### ASSIGNMENT:
Would you reproduce, word for word, only the lines running from the top of the data through the line containing "display:flex; align-items:center; justify-content:center;", and none of the pictures?

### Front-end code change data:
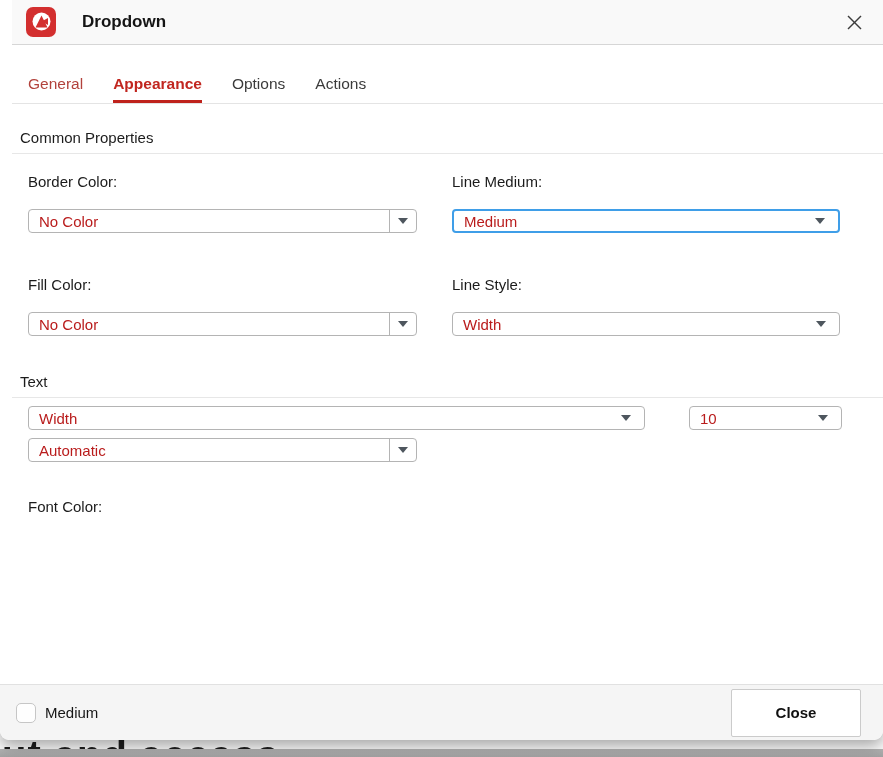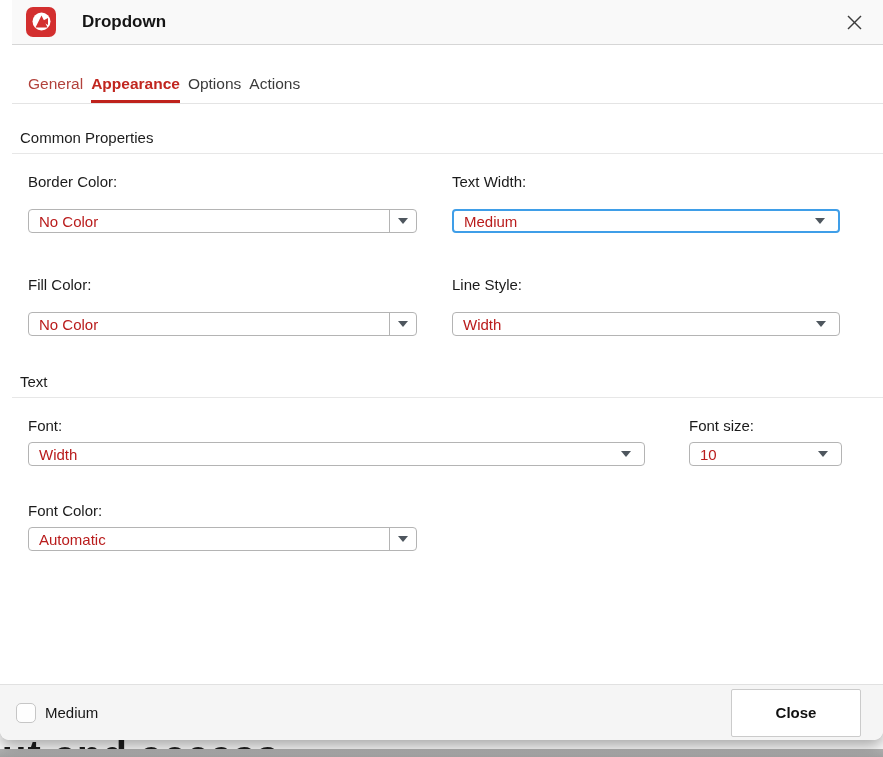--- a/index.html
+++ b/index.html
@@ -21,21 +21,21 @@
 
   
   .titlebar { height:45px; background:#f9f9f9; border-bottom:1px solid #d6d6d6;
               display:flex; align-items:center; }
   .app-logo { width:30px; height:30px; margin-left:14px; flex:0 0 auto; }
   .title { margin-left:26px; font-size:17px; font-weight:600; color:#141414; }
   .close-btn { margin-left:auto; margin-right:12px; width:34px; height:34px;
                display:flex; align-items:center; justify-content:center; cursor:pointer; }
 
   
-  .tabbar { display:flex; gap:8px; padding:30px 0 0 16px; border-bottom:1px solid #e4e4e4; }
+  .tabbar { display:flex; gap:30px; padding:30px 0 0 16px; border-bottom:1px solid #e4e4e4; }
   .tab { font-size:15.5px; padding-bottom:7px; border-bottom:3px solid transparent;
          color:#3b3b3b; cursor:pointer; }
   .tab-general { color:#b2423c; }
   .tab.active { color:#c1261f; font-weight:700; border-bottom-color:#bf221c; }
 
   
   .section-header { margin-top:25px; padding-left:8px; font-size:15px; color:#1c1c1c; }
   .section-divider { margin-top:7px; border-bottom:1px solid #e7e7e7; }
 
   .row { display:flex; padding-left:16px; }
@@ -105,21 +105,21 @@
     <div class="tab">Options</div>
     <div class="tab">Actions</div>
   </div>
 
   <div class="section-header">Common Properties</div>
   <div class="section-divider"></div>
 
   <div class="row mt-label1">
     <div class="field-label w-left">Border Color:</div>
     <div class="gap-cols"></div>
-    <div class="field-label w-right">Text Width:</div>
+    <div class="field-label w-right">Line Medium:</div>
   </div>
 
   <div class="row mt-combo">
     <div class="combo w-left">
       <span class="value">No Color</span>
       <span class="arrow-btn">
           <span class="tri"></span>
         </span>
     </div>
     <div class="gap-cols"></div>
@@ -149,52 +149,47 @@
       <span class="value">Width</span>
       <span class="arrow-plain">
           <span class="tri"></span>
         </span>
     </div>
   </div>
 
   <div class="section-header" style="margin-top:37px">Text</div>
   <div class="section-divider"></div>
 
-  <div class="row mt-label1">
-    <div class="field-label w-font">Font:</div>
-    <div class="gap-font"></div>
-    <div class="field-label w-size">Font size:</div>
-  </div>
 
   <div class="row" style="margin-top:8px">
     <div class="combo w-font">
       <span class="value">Width</span>
       <span class="arrow-plain">
           <span class="tri"></span>
         </span>
     </div>
     <div class="gap-font"></div>
     <div class="combo w-size">
       <span class="value">10</span>
       <span class="arrow-plain">
           <span class="tri"></span>
         </span>
     </div>
   </div>
 
-  <div class="row" style="margin-top:36px">
-    <div class="field-label w-left">Font Color:</div>
-  </div>
   <div class="row" style="margin-top:8px">
     <div class="combo w-left">
       <span class="value">Automatic</span>
       <span class="arrow-btn">
           <span class="tri"></span>
         </span>
     </div>
+  </div>
+  <div class="row" style="margin-top:36px">
+    <div class="field-label w-left">Font Color:</div>
   </div>
 
   <div class="footer">
     <div class="checkbox"></div>
     <div class="checkbox-label">Medium</div>
     <div class="close-button">Close</div>
   </div>
 
 </div>
 

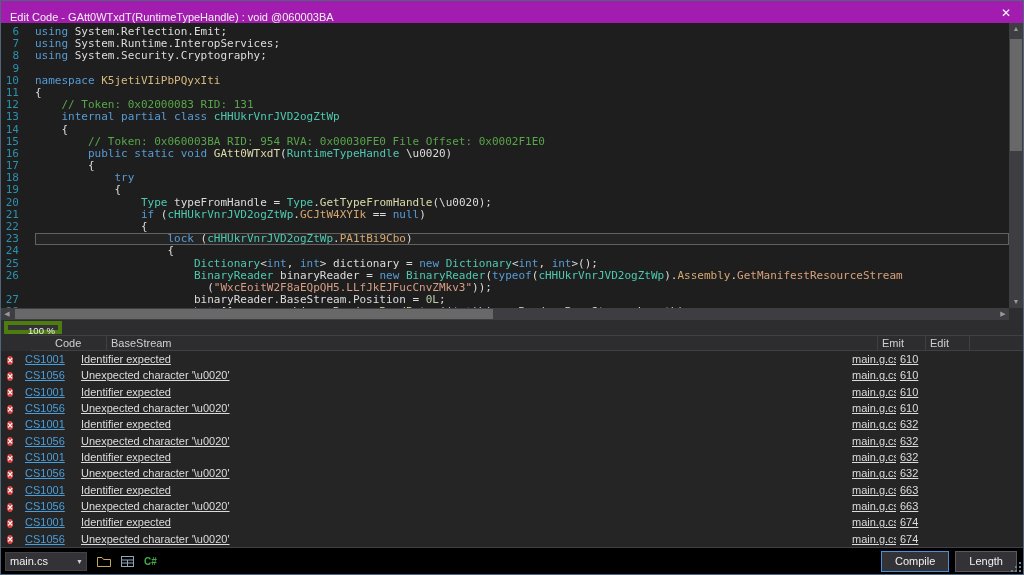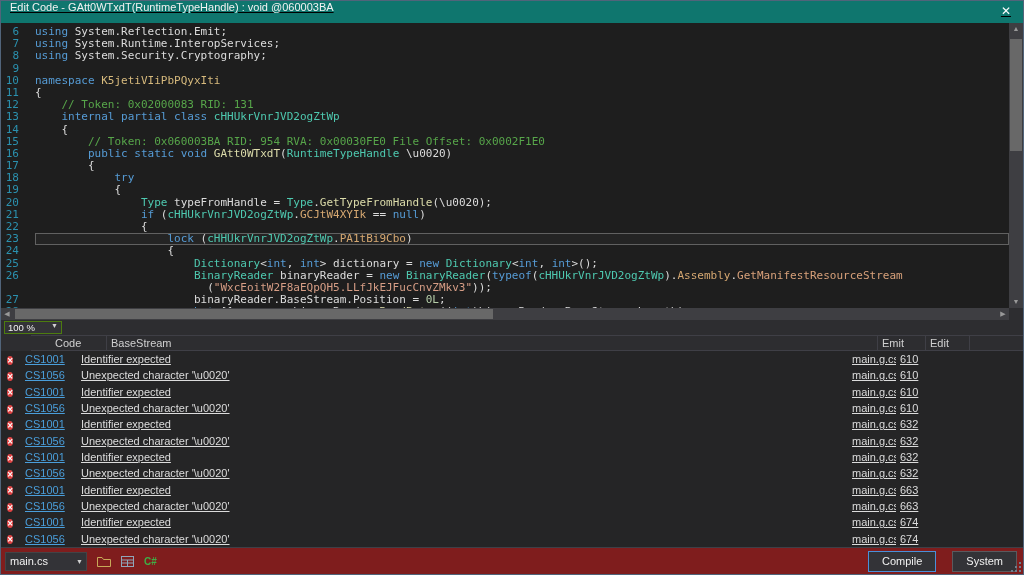--- a/index.html
+++ b/index.html
@@ -3,21 +3,21 @@
 <meta charset="utf-8">
 <style>
   * { box-sizing: border-box; margin: 0; padding: 0; }
   html,body { width:1024px; height:575px; overflow:hidden; background:#1e1e1e; }
   .window {
     width:1024px; height:575px; border:1px solid #51647a;
     display:flex; flex-direction:column; background:#2d2d30;
     font-family:"Liberation Sans", sans-serif;
   }
   
-  .titlebar { flex:0 0 22px; background:#0f766e; display:flex; align-items:flex-start; padding:0 6px 0 9px;text-decoration:underline; }
+  .titlebar { flex:0 0 22px; background:#a21caf; display:flex; align-items:flex-end; padding:0 6px 0 9px; }
   .titlebar .title { flex:1; color:#f2f2f2; font-size:11px; white-space:nowrap; overflow:hidden; }
   .close-btn { color:#ffffff; font-size:12px; padding:0 6px; line-height:20px; }
   
   .editor { flex:0 0 285px; position:relative; background:#1e1e1e; overflow:hidden; }
   .code-lines {
     position:absolute; top:3px; left:0; right:14px; bottom:0; overflow:hidden;
     font:11px/12.2px "DejaVu Sans Mono", monospace; white-space:pre;
   }
   .code-line { display:flex; height:12.2px; }
   .code-line.clip { height:7px; overflow:hidden; }
@@ -31,21 +31,21 @@
   .vscroll .arrow { position:absolute; left:0; right:0; height:12px; color:#999; font-size:7px; text-align:center; line-height:12px; }
   .vscroll .arrow.up{top:0}.vscroll .arrow.down{bottom:0}
   .vthumb { position:absolute; left:1px; right:1px; top:16px; height:112px; background:#686868; }
   
   .hscroll { flex:0 0 12px; background:#3e3e42; position:relative; }
   .hscroll .arrow { position:absolute; top:0; bottom:0; width:12px; color:#999; font-size:7px; text-align:center; line-height:12px; }
   .hscroll .arrow.left{left:0}.hscroll .arrow.right{right:14px}
   .hthumb { position:absolute; top:1px; bottom:1px; left:14px; width:478px; background:#686868; }
   .hcorner { position:absolute; right:0; top:0; bottom:0; width:14px; background:#2d2d30; }
   .zoom-row { flex:0 0 15px; background:#2d2d30; display:flex; align-items:center; padding-left:3px; }
-  .zoom-combo { width:58px; height:13px; background:#333337; border:1px solid #4d7c0f; display:flex; align-items:flex-start; padding:0 3px; }
+  .zoom-combo { width:58px; height:13px; background:#333337; border:4px solid #4d7c0f; display:flex; align-items:flex-end; padding:0 3px;flex-direction:column; }
   .zoom-combo .val { flex:1; color:#f1f1f1; font-size:9.5px; }
   .zoom-combo .arr { color:#d0d0d0; font-size:7px; }
   
   .err-header {
     flex:0 0 16px; background:#2d2d30; border-top:1px solid #3f3f46; border-bottom:1px solid #3f3f46;
     display:grid; grid-template-columns:76px 771px 48px 44px 1fr; align-items:center;
     color:#d0d0d0; font-size:11px;margin-left:30px;
   }
   .err-header > div { height:14px; line-height:14px; border-right:1px solid #3f3f46; padding-left:4px; overflow:hidden; }
   .err-header > div.first { padding-left:24px; }
@@ -56,28 +56,28 @@
     align-items:center; font-size:11px; color:#dcdcdc; background:#252526;
   }
   .err-icon {
     width:11px; height:11px; border-radius:50%; background:#e04343; color:#fff;
     font-size:7.5px; font-weight:bold; line-height:11px; text-align:center; margin-left:6px;
   }
   .err-code { color:#4a9eda; text-decoration:underline; }
   .err-cell { overflow:hidden; white-space:nowrap; padding-left:4px;text-decoration:underline; }
   .err-row .err-code { padding-left:0; margin-left:2px; }
   
-  .bottombar { flex:0 0 27px; background:#7f1d1d; border-top:1px solid #3f3f46; display:flex; align-items:center; padding:0 6px 0 4px; position:relative; }
+  .bottombar { flex:0 0 27px; background:#000000; border-top:1px solid #3f3f46; display:flex; align-items:center; padding:0 6px 0 4px; position:relative; }
   .file-combo { width:82px; height:19px; background:#333337; border:1px solid #434346; display:flex; align-items:center; }
   .file-combo .val { flex:1; color:#f1f1f1; font-size:11px; padding-left:4px; white-space:nowrap; overflow:hidden; }
   .file-combo .arr { width:13px; text-align:center; color:#d0d0d0; font-size:7px; }
   .bar-icon { margin-left:10px; display:flex; align-items:center; height:19px; }
   .csharp-glyph { color:#3fae46; font-size:10px; font-weight:bold; font-family:"Liberation Sans",sans-serif; }
   .spacer { flex:1; }
-  .btn { height:21px; background:#333337; border:1px solid #5a5a5e; color:#f1f1f1; font-size:11px; padding:0 13px; display:flex; align-items:center; margin-left:16px; font-family:"Liberation Sans",sans-serif; }
+  .btn { height:21px; background:#333337; border:1px solid #5a5a5e; color:#f1f1f1; font-size:11px; padding:0 13px; display:flex; align-items:center; margin-left:6px; font-family:"Liberation Sans",sans-serif; }
   .btn.primary { border-color:#4a90d9; }
   .resize-grip { position:absolute; right:2px; bottom:2px; width:10px; height:10px; }
   .resize-grip i { position:absolute; width:2px; height:2px; background:#6d7e8e; }
 </style>
 </head>
 <body>
 
 <div class="window">
 
   <div class="titlebar">
@@ -230,21 +230,21 @@
           <line x1="0.5" y1="4" x2="12.5" y2="4" stroke="#8fa6ba"></line>
           <line x1="0.5" y1="7" x2="12.5" y2="7" stroke="#8fa6ba"></line>
           <line x1="6.5" y1="4" x2="6.5" y2="10.5" stroke="#8fa6ba"></line>
         </svg>
     </span>
     <span class="bar-icon">
         <span class="csharp-glyph">C#</span>
       </span>
     <span class="spacer"></span>
     <button class="btn primary">Compile</button>
-    <button class="btn">System</button>
+    <button class="btn">Length</button>
     <div class="resize-grip">
       <i style="right:0;bottom:0"></i>
         <i style="right:4px;bottom:0"></i>
         <i style="right:8px;bottom:0"></i>
       <i style="right:0;bottom:4px"></i>
         <i style="right:4px;bottom:4px"></i>
         <i style="right:0;bottom:8px"></i>
     </div>
   </div>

### RESPONSE TO THE TASK:
--- a/index.html
+++ b/index.html
@@ -21,21 +21,21 @@
 
   
   .titlebar { height:45px; background:#f9f9f9; border-bottom:1px solid #d6d6d6;
               display:flex; align-items:center; }
   .app-logo { width:30px; height:30px; margin-left:14px; flex:0 0 auto; }
   .title { margin-left:26px; font-size:17px; font-weight:600; color:#141414; }
   .close-btn { margin-left:auto; margin-right:12px; width:34px; height:34px;
                display:flex; align-items:center; justify-content:center; cursor:pointer; }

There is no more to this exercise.